Transparency and Explainability. In order to build trust and buy-in to AI technology, there must be transparency and explainability at every step of the process, from design, development, to application in practical settings. A common issue with AI is that many of these algorithms are a “black box”, where we can see what is input into the model and what is generated as output, but we do not know the process by which the model derived that conclusion. This issue is especially relevant in medical settings where AI may be used for high-stake-decisions like diagnosing patients. A patient may not be accepting of a diagnosis from an AI model if there is no explanation or transparency as to how it made that decision. On the other hand, a doctor might also mistrust that diagnosis without sufficient transparency of the underlying reasoning for the decision.

Bias. While there tends to be a notion that AI algorithms make objective decisions, the opposite is actually the case. Since it is people who develop and train these models, it is only natural that human biases and stigma, as well as bias on the datasets used, could lead to bias in their products. On the developers’ end, it is important to recognize and acknowledge one’s own biases in order to put into place measures that exclude or at least make it transparent where these biases can manifest in the process. It is essential to be aware of these biases in order to avoid overlooking issues that may exist in the devices. 

A risk of implementing machine learning algorithms in healthcare is that bias can also exist in the dataset that is used to train the model, resulting in the model having those biases reflected into its output. If datasets that have historically not been representative of the broader population are used to train AI models, then the products that use these trained models will have discrimination built into them from the outset. Since there are large existing disparities between patients of different demographics within the United States and elsewhere, it is important that developers and medical practitioners consider using representative datasets to overcome potential underlying biases in AI model development and deployment. While fairness regularizations are used to attempt to un-bias datasets, another common approach is to make the bias of an existing model visible. Collecting datasets that are diverse and accurately representative of the broader population should be prioritized. 

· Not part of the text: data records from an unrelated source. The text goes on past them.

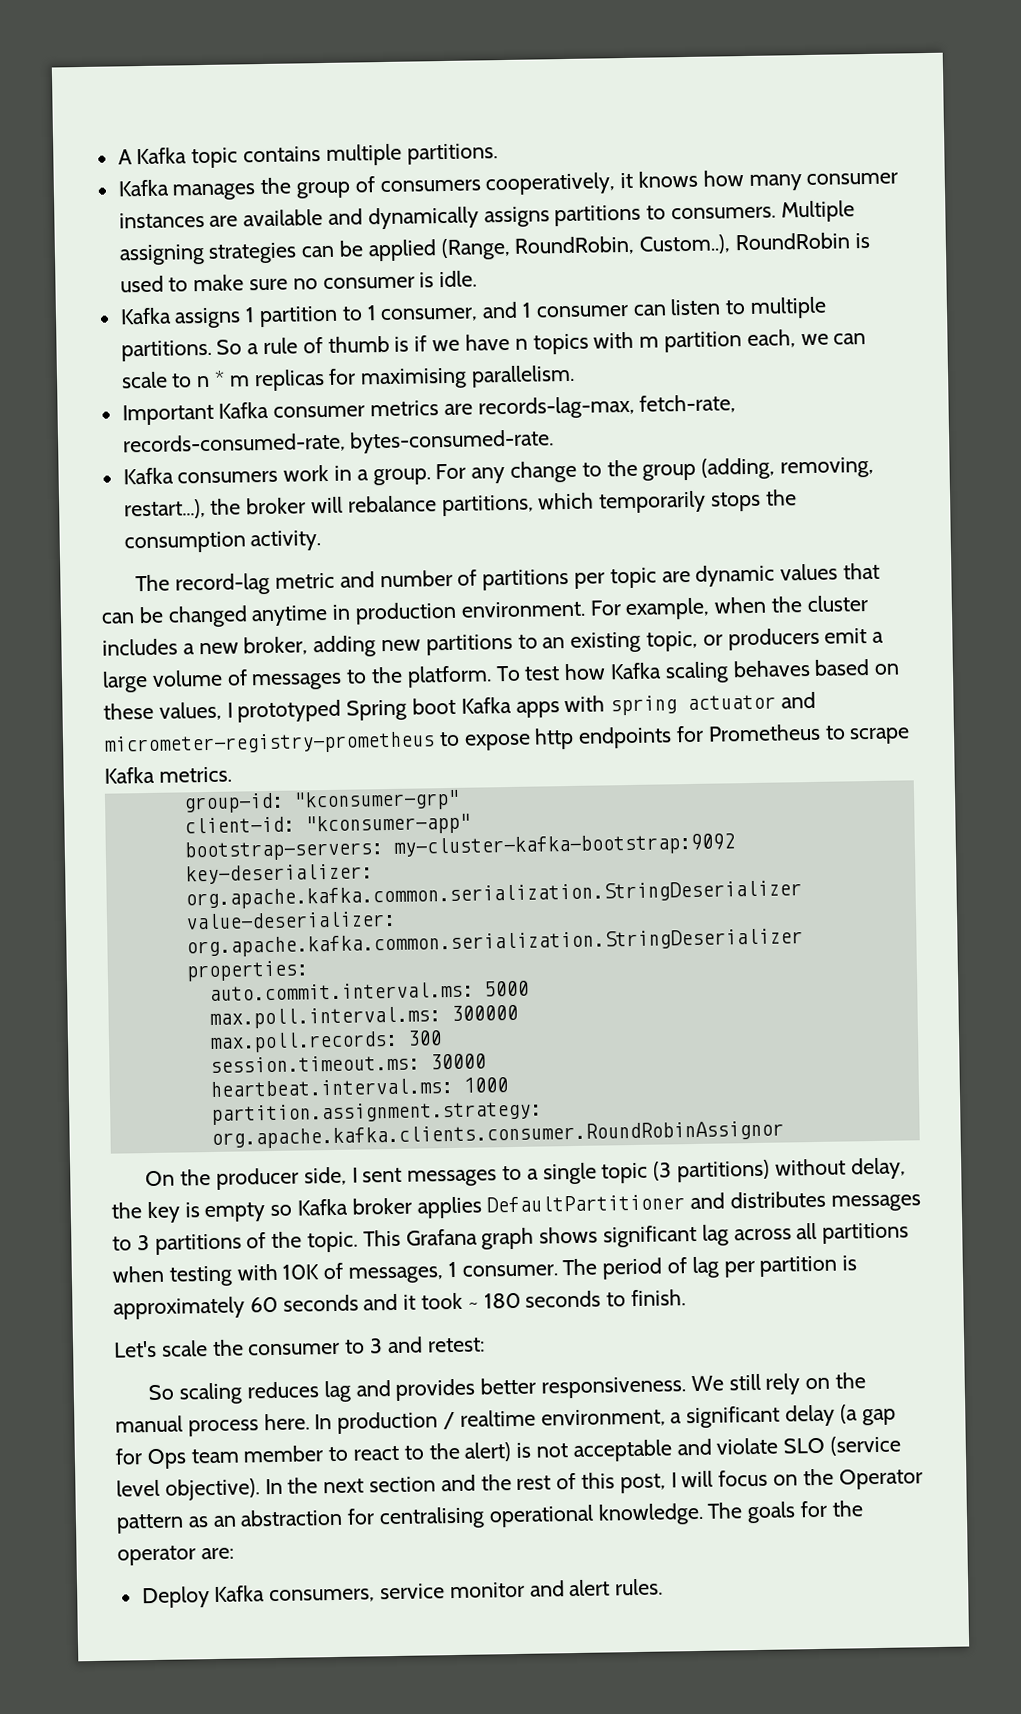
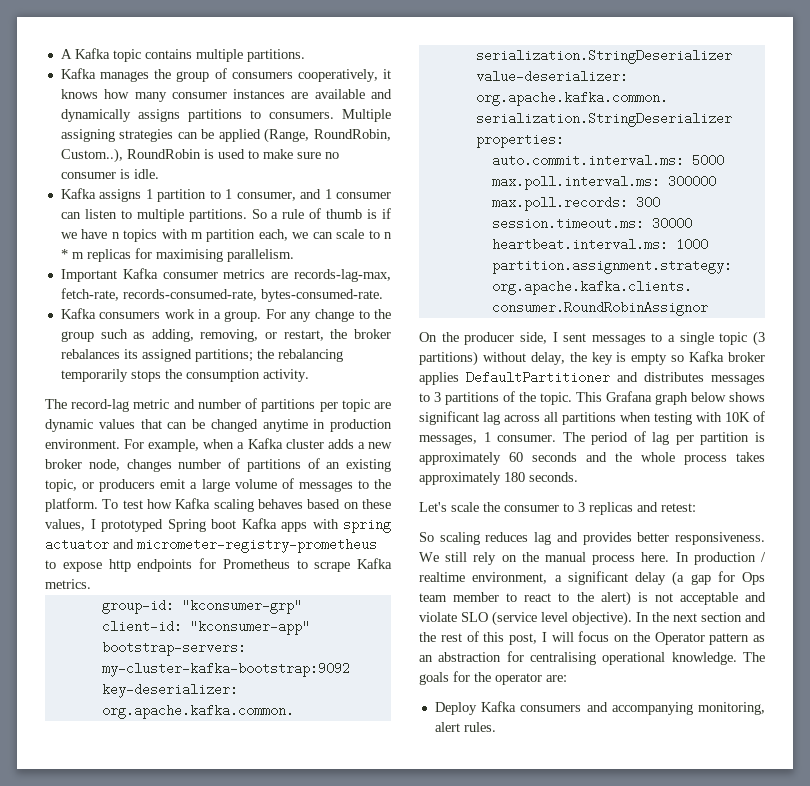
[701,456,875,480] [123,492,595,520] (adding, removing, restart...), the broker will rebalance partitions, which -> [100,329,391,342] [60,349,343,362] such as adding, removing, or restart, the broker rebalances its assigned partitions; the rebalancing
[771,595,868,613] [102,633,538,658] the cluster includes a new broker, adding new partitions to -> [237,438,392,449] [45,458,320,472] a Kafka cluster adds a new broker node, changes number of partitions of
(535, 1238) none -> [691,392,726,402] below
[403,1289,687,1310] it took ~ 180 seconds to finish. -> [615,452,765,465] [419,472,578,485] the whole process takes approximately 180 seconds.
(384, 1346) none -> [589,502,633,515] replicas
[269,1580,565,1604] consumers, service monitor and -> [520,702,765,715] consumers and accompanying monitoring,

Access and Allocation. While AI solutions can positively impact medical care and health outcomes in many ways, it is important to consider if and how patients can access and use that technology and how that technology will be allocated across populations. Existing healthcare inequities can be exacerbated if AI algorithms or devices are not effective across broad populations. Ensuring that the biomedical technology is scientifically valid, affordable, and user-friendly can help AI to reach populations that stand to benefit most from its implementation in their care. 

These are just some of the many ethical considerations that must be considered when developing and using AI in healthcare settings. For a more in-depth examination of the ethics and governance of AI in healthcare, consider taking a course developed by the World Health Organization (WHO). It is free and readily accessible to anyone who wishes to learn more on the subject. This link will take you directly to the course:

As part of the ADAPT in SC Project, the AI Ethics and Acceptance team is doing our part to aid in the development of trustworthy AI. To this end we are working on a) training the entire ADAPT in SC team on the ethical use of AI in healthcare by selecting and disseminating training materials and other relevant resources (like the one provided above), b) creating a biomedical ethics framework and identifying critical ethical decision points for all stakeholders in the process, and c) assessing stakeholder acceptance and willingness to use AI-enabled biomedical devices in order to address barriers to adoption. 

We are at the beginning of a new era in medicine and healthcare, one where AI will become increasingly immersed in daily clinical practice and used by a plethora of biomedical devices. It is our responsibility to ensure that this immersion meets the highest possible ethical standards, to ensure safety and continued benefit to all stakeholders involved.